What’s New in HDFS 2.0
As you learned in Hour 2,“Introduction to Hadoop, Its Architecture, Ecosystem, and Microsoft Offerings,” HDFS in Hadoop 1.0 had some limitations and lacked support for providing a highly available distributed storage system. Consider the following limitations of Hadoop 1.0, related to HDFS; Hadoop 2.0 and HDFS 2.0 have resolved them.
- Single point of failure—Although you can have a secondary name node in Hadoop 1.0, it’s not a standby node, so it does not provide failover capabilities. The name node still is a single point of failure.
- Horizontal scaling performance issue—As the number of data nodes grows beyond 4,000 the performance of the name node degrades. This sets a kind of upper limit to the number of nodes in a cluster.

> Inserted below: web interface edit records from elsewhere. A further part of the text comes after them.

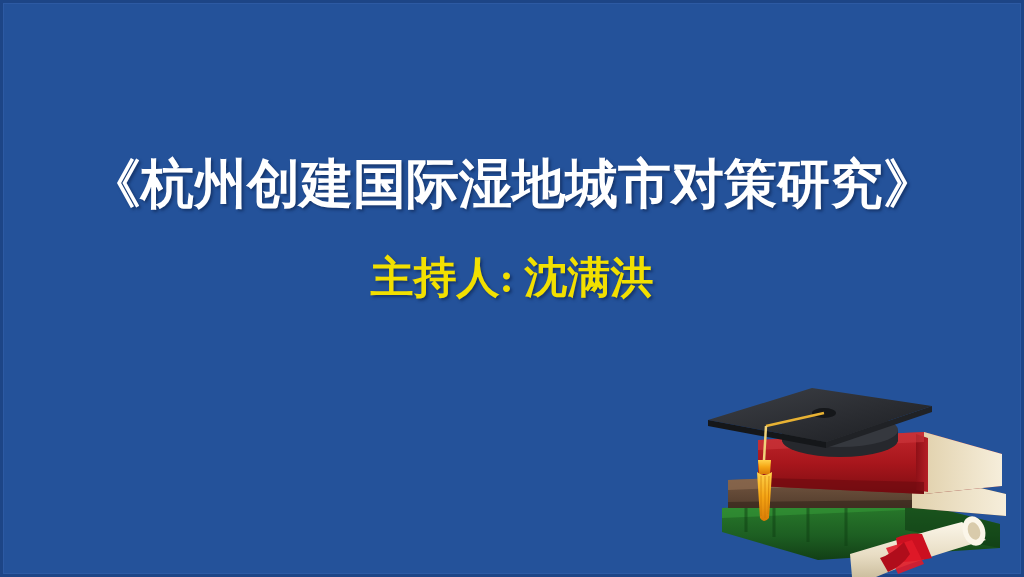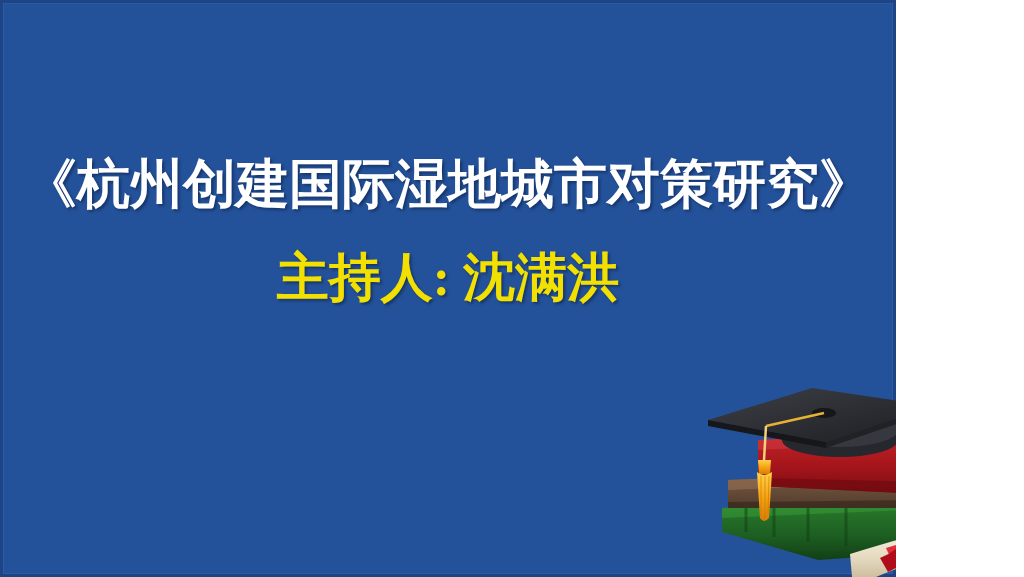--- a/index.html
+++ b/index.html
@@ -6,21 +6,21 @@
     margin: 0;
     padding: 0;
     background: #ffffff;
   }
   body {
     font-family: "Liberation Serif", "DejaVu Serif", serif;
   }
 
   #slide {
     position: relative;
-    width: 896px;
+    width: 1024px;
     height: 577px;
     overflow: hidden;
     background: #24529a;
     box-sizing: border-box;
   }
 
   
   #slide-border {
     position: absolute;
     left: 0; top: 0; right: 0; bottom: 0;
@@ -52,21 +52,21 @@
     line-height: 72px;
     letter-spacing: 0px;
     text-shadow: 2px 2px 3px rgba(10, 30, 70, 0.55);
     white-space: nowrap;
     font-family: "Liberation Serif", "DejaVu Serif", serif;
   }
 
   .presenter-line {
     color: #f2e000;
     font-weight: bold;
-    font-size: 52px;
+    font-size: 43px;
     line-height: 72px;
     margin-top: 22px;
     text-shadow: 2px 2px 3px rgba(10, 30, 70, 0.55);
     white-space: nowrap;
     font-family: "Liberation Serif", "DejaVu Serif", serif;
   }
 
   
   #grad-art {
     position: absolute;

In Hadoop 2.0, HDFS has undergone an overhaul. Three important features, as discussed next, have overcome the limitations of Hadoop 1.0. The new version is referred to as HDFS 2.0 in Hadoop 2.0.
HDFS High Availability
In the Hadoop 1.0 cluster, the name node was a single point of failure. Name node failure gravely impacted the complete cluster availability. Taking down the name node for maintenance or upgrades meant that the entire cluster was unavailable during that time. The HDFS High Availability (HA) feature introduced with Hadoop 2.0 addresses this problem.
Now you can have two name nodes in a cluster in an active-passive configuration: One node is active at a time, and the other node is in standby mode. The active and standby name nodes remain synchronized. If the active name node fails, the standby name node takes over and promotes itself to the active state.

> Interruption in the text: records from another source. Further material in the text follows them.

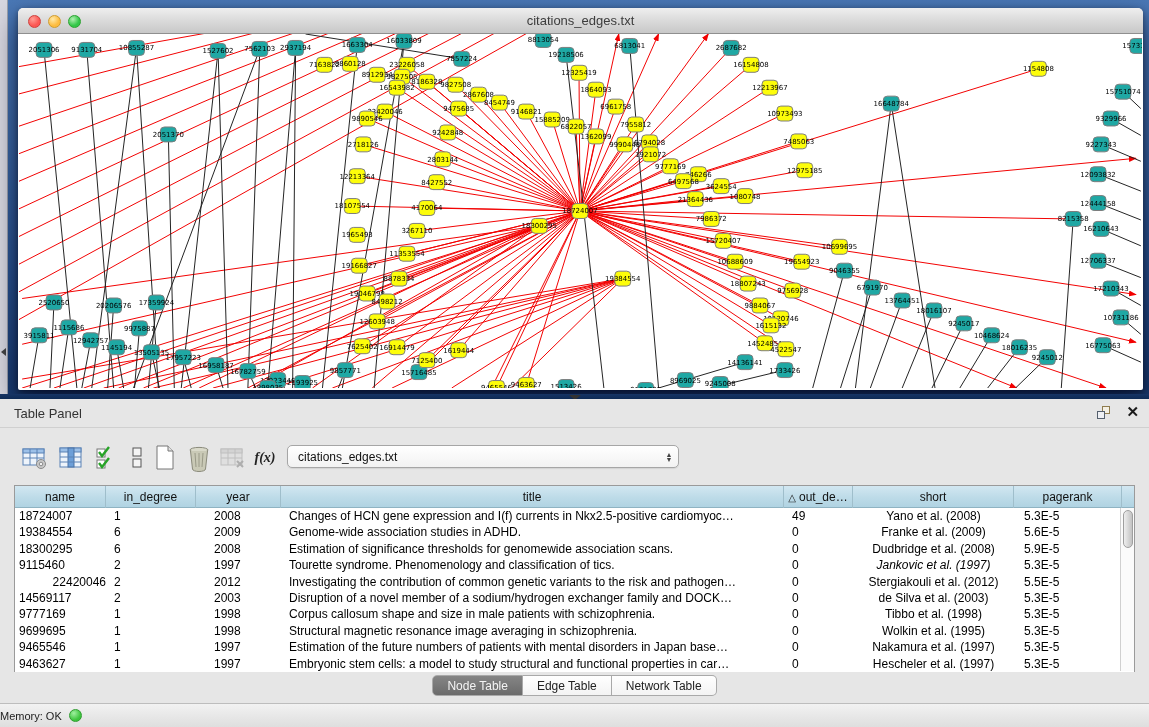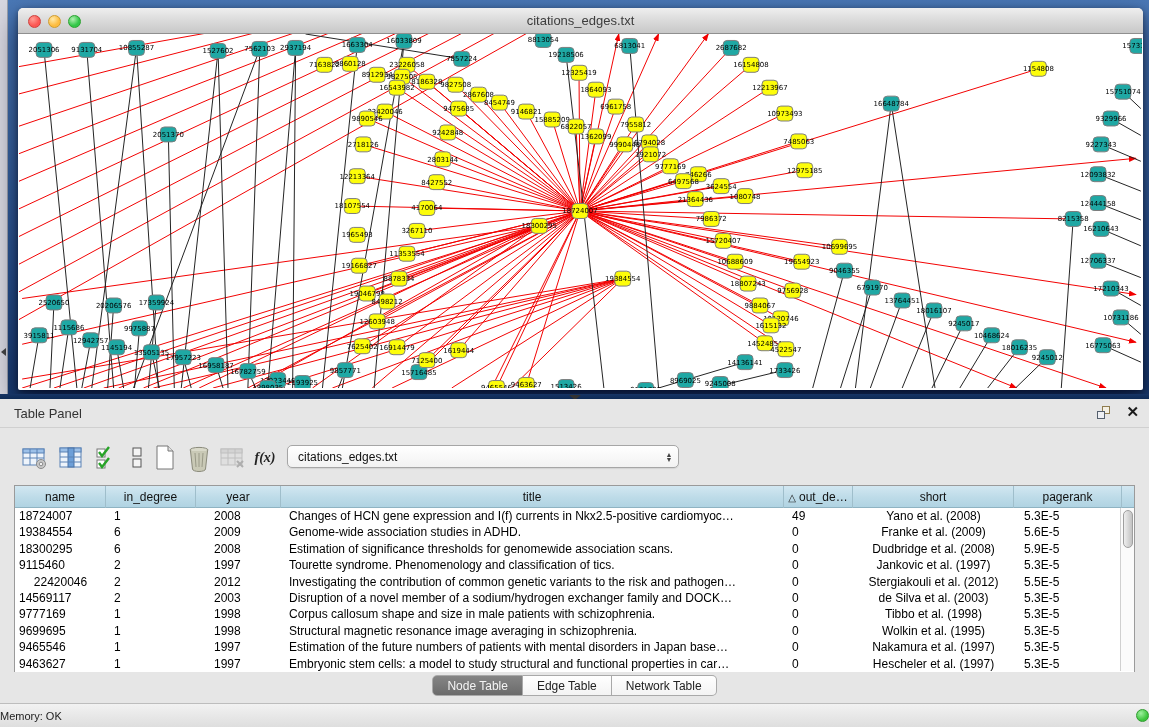--- a/index.html
+++ b/index.html
@@ -69,21 +69,21 @@
 
   .tabsrow { position:absolute; left:0; top:276px; width:1149px; display:flex; justify-content:center; }
   .tab { height:21px; padding:0 14px; font-size:12px; display:flex; align-items:center;
     background:linear-gradient(180deg,#fff,#f3f3f3); color:#222; border:1px solid #a9a9a9; border-left:none; cursor:pointer; }
   .tab:first-child { border-left:1px solid #a9a9a9; border-radius:5px 0 0 5px; }
   .tab:last-child { border-radius:0 5px 5px 0; }
   .tab.active { background:linear-gradient(180deg,#858585,#6b6b6b); color:#f4f4f4; }
 
   .statusbar { position:absolute; left:0; top:304px; width:1149px; height:24px;
     background:linear-gradient(180deg,#f2f2f2,#dedede); border-top:1px solid #bdbdbd;
-    display:flex; align-items:center; justify-content:space-between; }
+    display:flex; align-items:center; justify-content:flex-start; }
   .mem-label { font-size:11px; color:#222; margin-right:7px; }
   .mem-dot { width:13px; height:13px; border-radius:50%;
     background:radial-gradient(circle at 35% 30%,#9ff09f,#3cc43c 65%); border:1px solid #2f9c2f; }
 </style>
 </head>
 <body>
 
 <div id="stage">
 
   <div class="desktop"></div>
@@ -934,25 +934,25 @@
             <div class="td" style="width: 69px; padding-left: 8px; text-align: left;">0</div>
             <div class="td" style="width: 161px; padding-left: 0px; text-align: center;">Dudbridge et al. (2008)</div>
             <div class="td" style="width: 108px; padding-left: 10px; text-align: left;">5.9E-5</div>
           </div>
           <div class="trow">
             <div class="td" style="width: 91px; padding-left: 4px; text-align: left;">9115460</div>
             <div class="td" style="width: 90px; padding-left: 8px; text-align: left;">2</div>
             <div class="td" style="width: 85px; padding-left: 18px; text-align: left;">1997</div>
             <div class="td" style="width: 503px; padding-left: 8px; text-align: left;">Tourette syndrome. Phenomenology and classification of tics.</div>
             <div class="td" style="width: 69px; padding-left: 8px; text-align: left;">0</div>
-            <div class="td" style="width: 161px; padding-left: 0px; text-align: center;">Jankovic et al. (1997)</div>
+            <div class="td" style="width: 161px; padding-left: 0px; text-align: center; font-style: italic;">Jankovic et al. (1997)</div>
             <div class="td" style="width: 108px; padding-left: 10px; text-align: left;">5.3E-5</div>
           </div>
           <div class="trow">
-            <div class="td" style="width: 91px; text-align: center;">22420046</div>
+            <div class="td" style="width: 91px; text-align: right;">22420046</div>
             <div class="td" style="width: 90px; padding-left: 8px; text-align: left;">2</div>
             <div class="td" style="width: 85px; padding-left: 18px; text-align: left;">2012</div>
             <div class="td" style="width: 503px; padding-left: 8px; text-align: left;">Investigating the contribution of common genetic variants to the risk and pathogen…</div>
             <div class="td" style="width: 69px; padding-left: 8px; text-align: left;">0</div>
             <div class="td" style="width: 161px; padding-left: 0px; text-align: center;">Stergiakouli et al. (2012)</div>
             <div class="td" style="width: 108px; padding-left: 10px; text-align: left;">5.5E-5</div>
           </div>
           <div class="trow">
             <div class="td" style="width: 91px; padding-left: 4px; text-align: left;">14569117</div>
             <div class="td" style="width: 90px; padding-left: 8px; text-align: left;">2</div>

In other words, the active name node is responsible for serving all client requests, whereas the standby name node simply acts as a passive name node—it maintains enough state to provide a fast failover to act as the active name node if the current active name node fails.
This allows a fast failover to the standby name node if an active name node crashes, or a graceful failing over to the standby name node by the Hadoop administrator for any planned maintenance.
HDFS 2.0 uses these different methods to implement high availability for name nodes. The next sections discuss them.
Shared Storage Using NFS
In this implementation method, the file system namespace and edit log are maintained on a shared storage device (for example, a Network File System [NFS] mount from a NAS [Network Attached Storage]). Both the active name node and the passive or standby name node have access to this shared storage, but only the active name node can write to it; the standby name node can only read from it, to synchronize its own copy of file system namespace (see Figure 3.20).
FIGURE 3.20 HDFS high availability with shared storage.
When the active name node performs any changes to the file system namespace, it persists the changes to the edit log available on the shared storage device; the standby name node constantly applies changes logged by the active name node in the edit log from the shared storage device to its own copy of the file system namespace. When a failover happens, the standby name node ensures that it has fully synchronized its file system namespace from the changes logged in the edit log before it can promote itself to the role of active name node.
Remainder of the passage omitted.